3.1 Band gap benchmark

We begin our analysis by considering the discovery of materials with particular values of band gaps using the Matbench dataset. The initialization of the SL workflow and configuration paramaters for the data are summarized in Fig. 2. The distribution of band gap values is shown in Fig. 2a, with the training and target regions highlighted. An example training set, sampled from within the training range, and the resulting candidate pool consisting of the remainder of the dataset, are shown in Fig. 2b and c, respectively.


	Fig. 2 (a) Histogram of experimental band gaps of crystalline compounds from the MatBench benchmark dataset,³⁵ with the training and target ranges highlighted for the 10th decile target range. Note: this is the distribution of points after holding out a random 10% of the dataset to be used as a test set (n = 2154 − 215 = 1939). (b) Distribution of training set sourced from points outside the target range (n = 50). (c) The resulting candidate pool of points not selected for training and points in the target range (n = 1889).

The discovery acceleration factor (DAF_n) to find 1, 3, and 5 compounds for every combination of decile target range and acquisition function were recorded. The results are shown in Fig. 3, where DAF_n is presented as a heatmap such that DAF_n > 1 (faster than RS) ranges from white to blue and DAF_n < 1 (slower than RS) ranges from white to red. DAF_n = 1 implies that the acquisition function identifies n targets at a rate equal to that of RS. Our results in Fig. 3 demonstrate that the performance of each acquisition function is strongly dependent on the target decile within the property distribution. For example, EI performs particularly well compared to RS when targeting multiple very high and very low band gap values (DAF₅ = 5.6 and 5.0 for 1st and 10th deciles, respectively). However, its advantage relative to RS is much smaller when targeting intermediate band gap values (DAF₅ = 2.9 and 3.0 for 5th and 6th deciles, respectively). Fig. 3 also shows that, as one might anticipate, the performance advantage of ML-guided discovery increases for extreme values in the property distribution after finding the first such extreme value. This increase is clearest at the high and low extreme value regions, 1st and 10th decile materials, where EI and EV see a 2-fold increase in performance from identifying a single target material (≈2× faster than RS) to identifying 5 target materials (≈4× faster than RS). Interestingly, despite these two target ranges having different distributions in the dataset (as shown in Fig. 3a), there is a similar acceleration to reach 3 or 5 target compounds, implying that the property value width of a target decile range is not correlated to difficulty in identifying materials in that range. MU, regardless of the target decile, is the slowest to finding target compounds, and in deciles below the 8th decile, is slower than RS, implying a design strategy based only on uncertainty estimates would be unsuccessful. However, EI appears to be quicker than EV across all target ranges, indicating that the uncertainty-aided acquisition function can generally hasten discovery activities, at least for this dataset.

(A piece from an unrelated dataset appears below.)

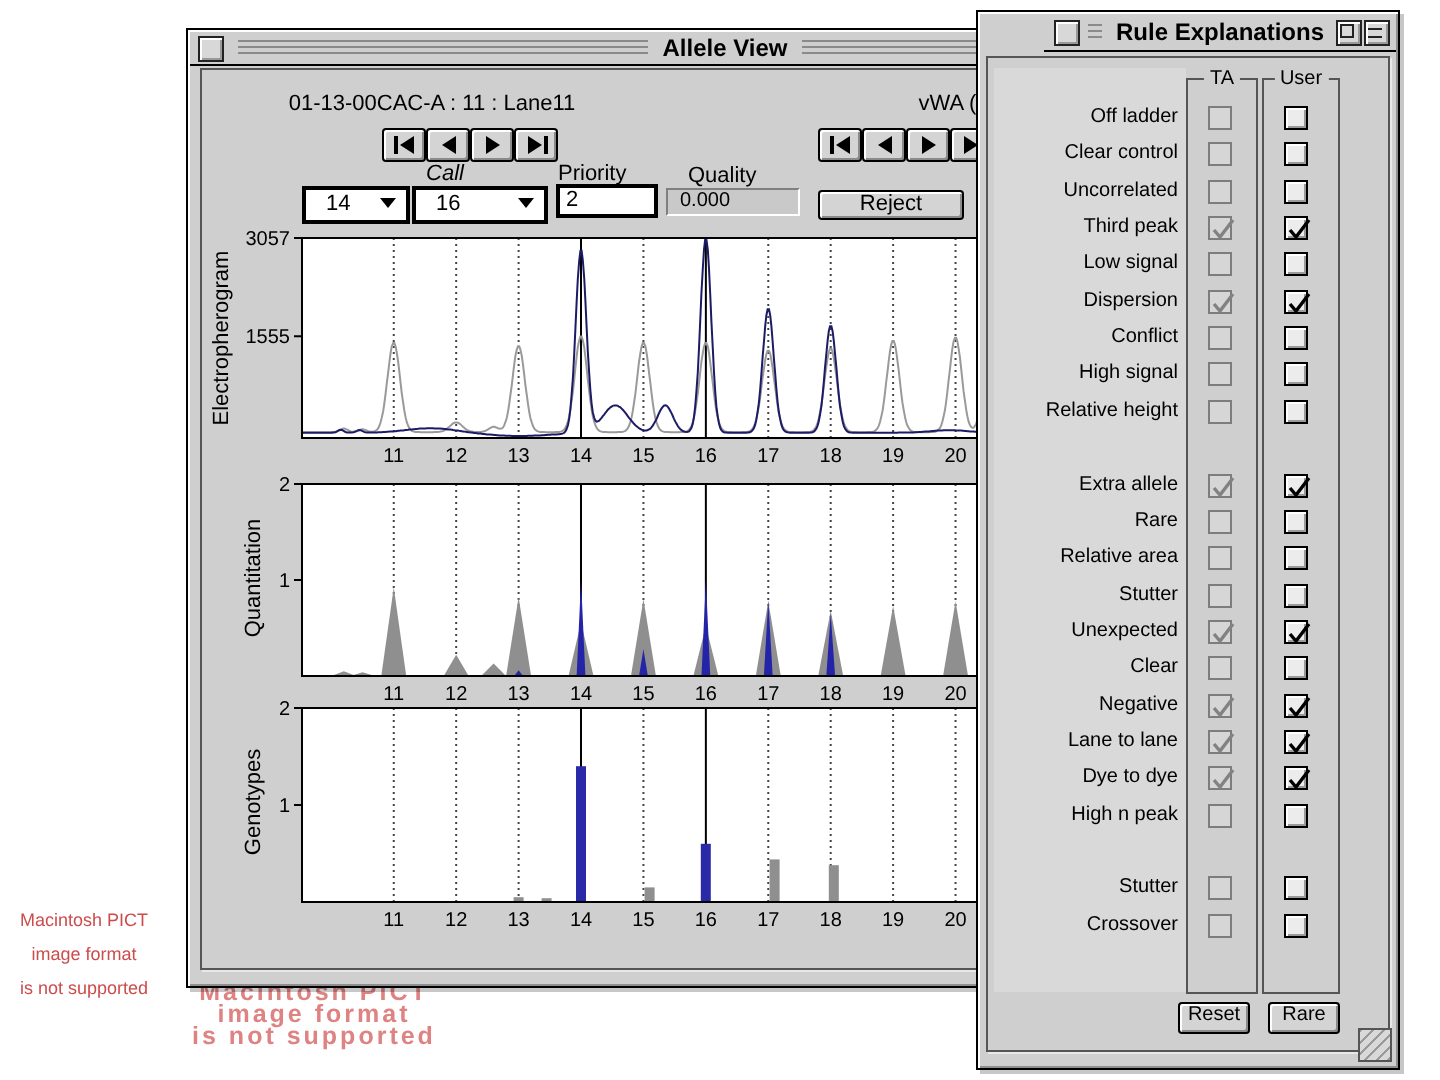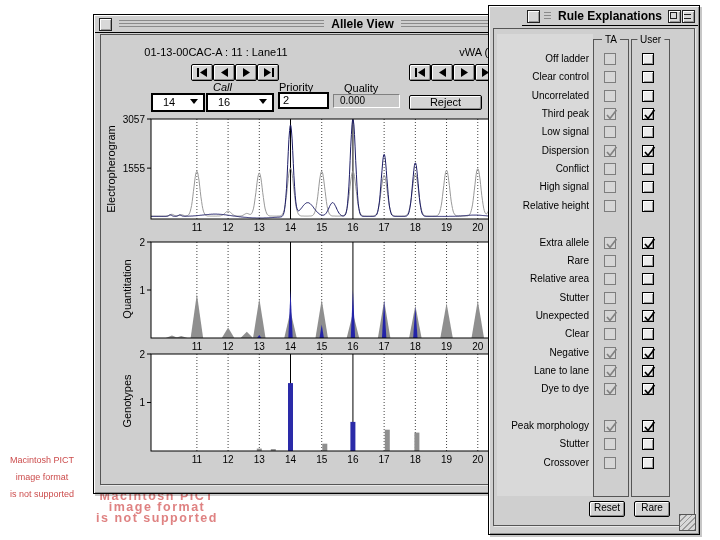"High n peak" div.rrow { html: none -> <div> <div>High n peak</div> <div></div> <div></div> </div> }
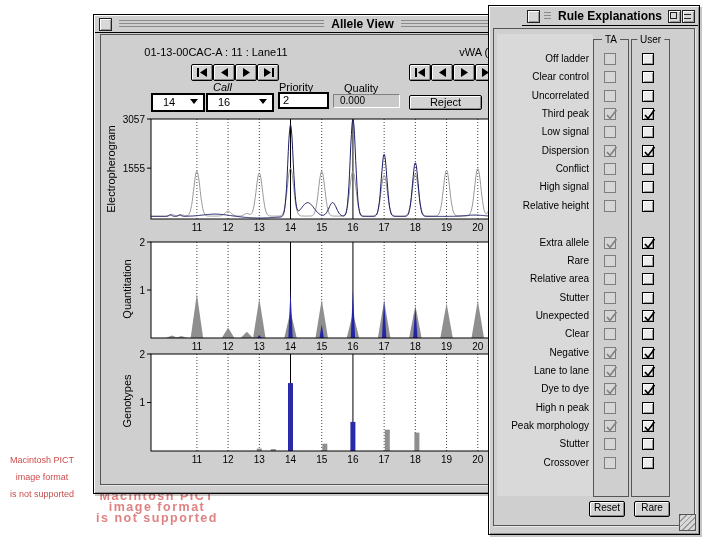"Peak morphology" div.rrow { html: <div> <div>Peak morphology</div> <div> <svg> <polyline></polyline> </svg> </div> <div> <svg> <polyline></polyline> </svg> </div> </div> -> none }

	Fig. 3 (a) Distribution of band gap data sourced from MatBench. Vertical lines are shown to illustrate the range of values incorporated in each decile. (b–d) Discovery acceleration factor (DAF_n) to the first 1, 3, or 5 discoveries: The target deciles are shown along the x-axes and the acquisition functions are shown along the y-axes. A diverging color scheme is used to indicate performance (blue = the target compound(s) is(are) identified faster than RS, red = the acquisition function is outperformed by RS for the given target). For example, DAF₃ shows iterations to identify 3 compounds in the target decile relative to RS (30 iterations). DAF_n values were averaged over all trials (n_trials = 100).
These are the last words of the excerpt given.